About Midsummer a flight of cross-bills comes to the pine-groves
about this house, but never makes any long stay.

The old tortoise, that I have mentioned in a former letter, still
continues in this garden; and retired under ground about the
twentieth of November, and came out again for one day on the
thirtieth: it lies now buried in a wet swampy border under a wall
facing to the south, and is enveloped at present in mud and mire!

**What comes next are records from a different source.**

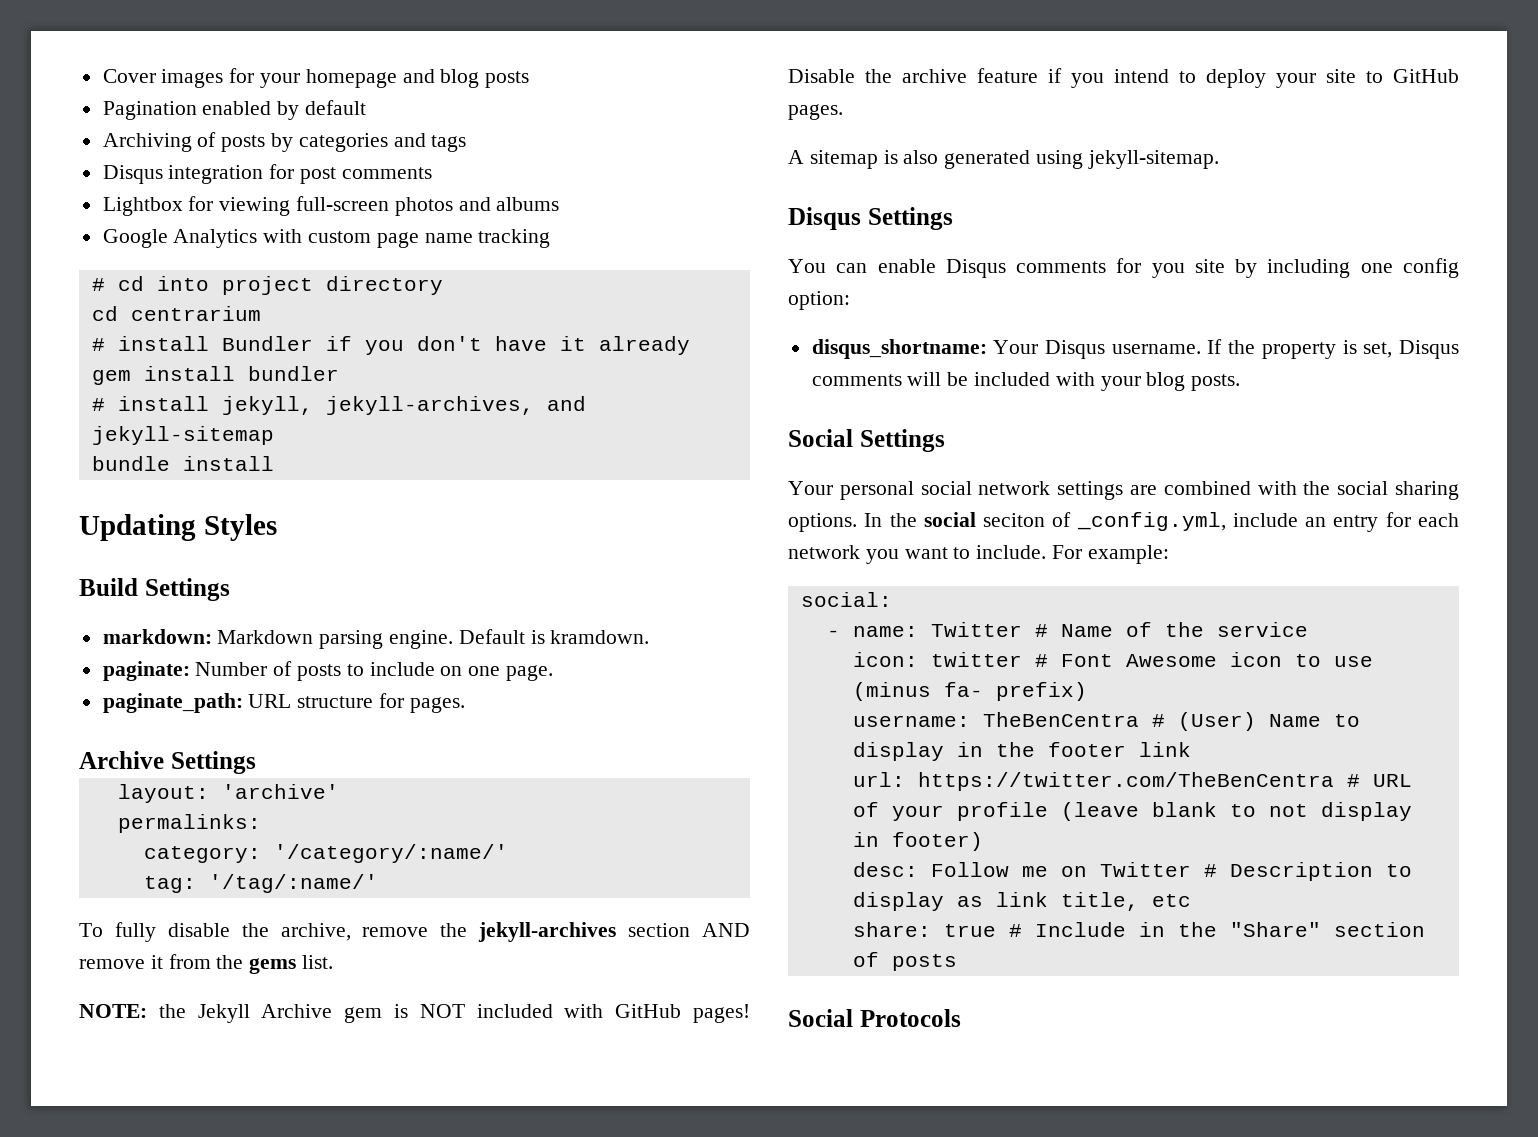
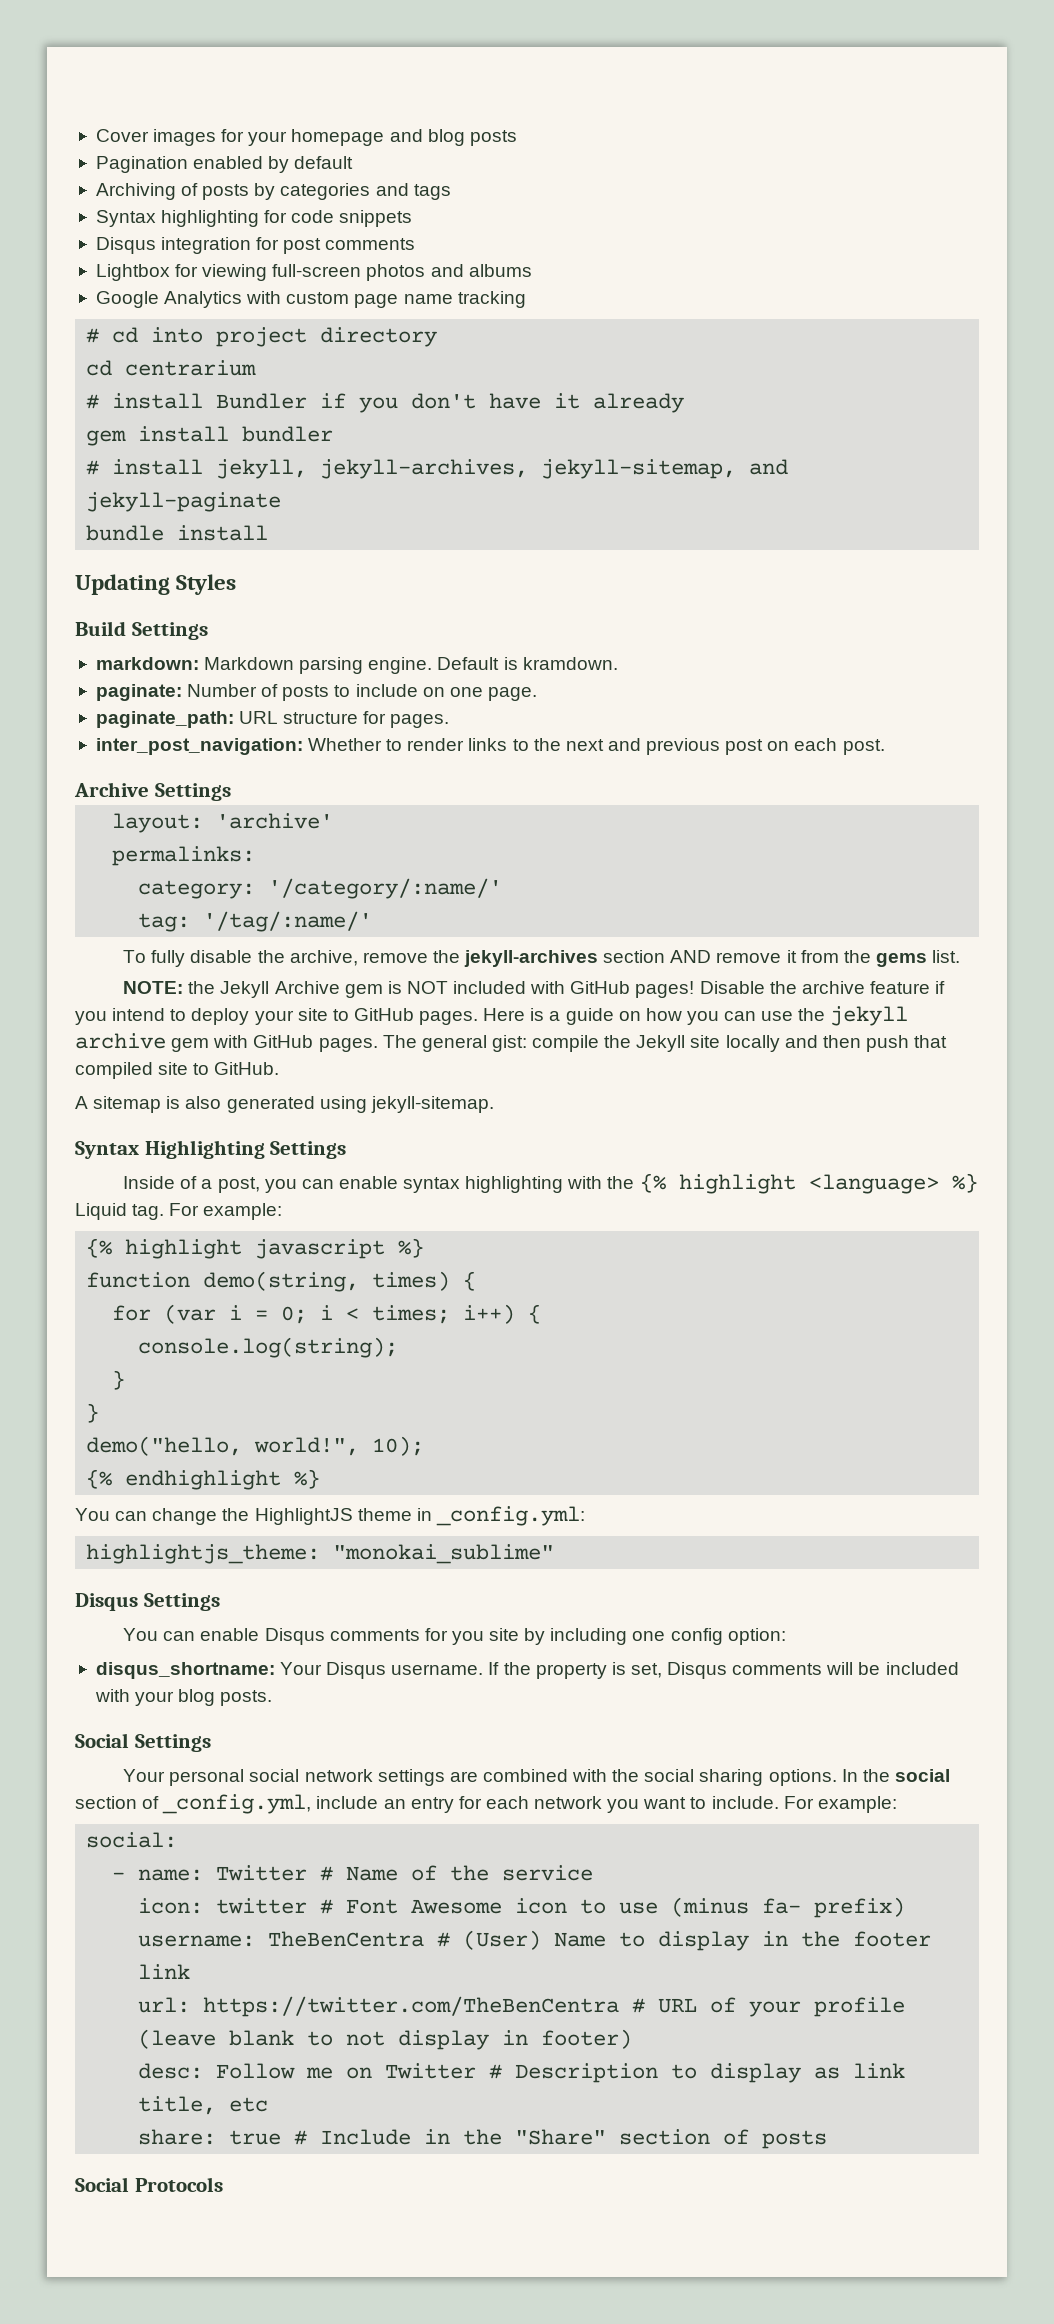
(467, 143) none -> [95,210,413,227] // Syntax highlighting for code snippets
[546,396,586,411] [91,426,274,445] and jekyll-sitemap -> [541,459,789,479] [86,492,282,512] jekyll-sitemap, and jekyll-paginate
(465, 705) none -> [95,738,885,755] // inter_post_navigation: Whether to render links to the next and previous post on each post.
(843, 112) none -> [483,1006,909,1026] [75,1033,948,1052] [75,1062,280,1079] Here is a guide on how you can use the jekyll archive gem with GitHub pages. The general gist: compile the Jekyll site locally and then push that compiled site to GitHub.
(1219, 159) none -> [75,1140,347,1159] [123,1173,978,1194] [75,1203,283,1220] [86,1238,425,1259] [86,1271,477,1292] [112,1304,542,1324] [138,1337,399,1358] [112,1370,126,1390] [86,1403,100,1423] [86,1436,425,1456] [86,1469,321,1490] [75,1506,585,1526] [86,1544,555,1564] // Syntax Highlighting Settings // Inside of a post, you can enable syntax highlighting with the {% highlight <language> %} Liquid tag. For example: // {% highlight javascript %} // function demo(string, times) { // for (var i = 0; i < times; i++) { // console.log(string); // } // } // demo("hello, world!", 10); // {% endhighlight %} // You can change the HighlightJS theme in _config.yml: // highlightjs_theme: "monokai_sublime"
[983,513,1046,527] seciton -> [75,1796,137,1809] section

Here is a large rookery round this house, the inhabitants of which
seem to get their livelihood very easily; for they spend the greatest
part of the day on their nest-trees when the weather is mild. These
rooks retire every evening all the winter from this rookery, where
they only call by the way, as they are going to roost in deep woods:
at the dawn of day they always revisit their nest-trees, and are
preceded a few minutes by a flight of daws, that act, as it were, as
their harbingers.

I am, etc.



Letter XVIII
To The Honourable Daines Barrington

Selborne, Jan. 29, 1774.

Dear Sir,

The house-swallow, or chimney-swallow, is undoubtedly the first
comer of all the British hirundines; and appears in general on or
about the thirteenth of April, as I have remarked from many years'
observation. Not but now and then a straggler is seen much earlier:
and, in particular, when I was a boy I observed a swallow for a
whole day together on a sunny warm Shrove Tuesday; which day
could not fall out later than the middle of March, and often
happened early in February.

It is worth remarking that these birds are seen first about lakes and
mill-ponds; and it is also very particular, that if these early visitors
happen to find frost and snow, as was the case of the two dreadful
springs of 1770 and 1771, they immediately withdraw for a time. A
circumstance this much more in favour of hiding than migration;
since it is much more probable that a bird should retire to its
hybernaculum just at hand, than return for a week or two only to
warmer latitudes.

The swallow, though called the chimney-swallow, by no means
builds altogether in chimneys, but often within barns and out-
houses against the rafters; and so she did in Virgil's time:

... Ante
Garrulla quam tignis nidos suspendat hirundo.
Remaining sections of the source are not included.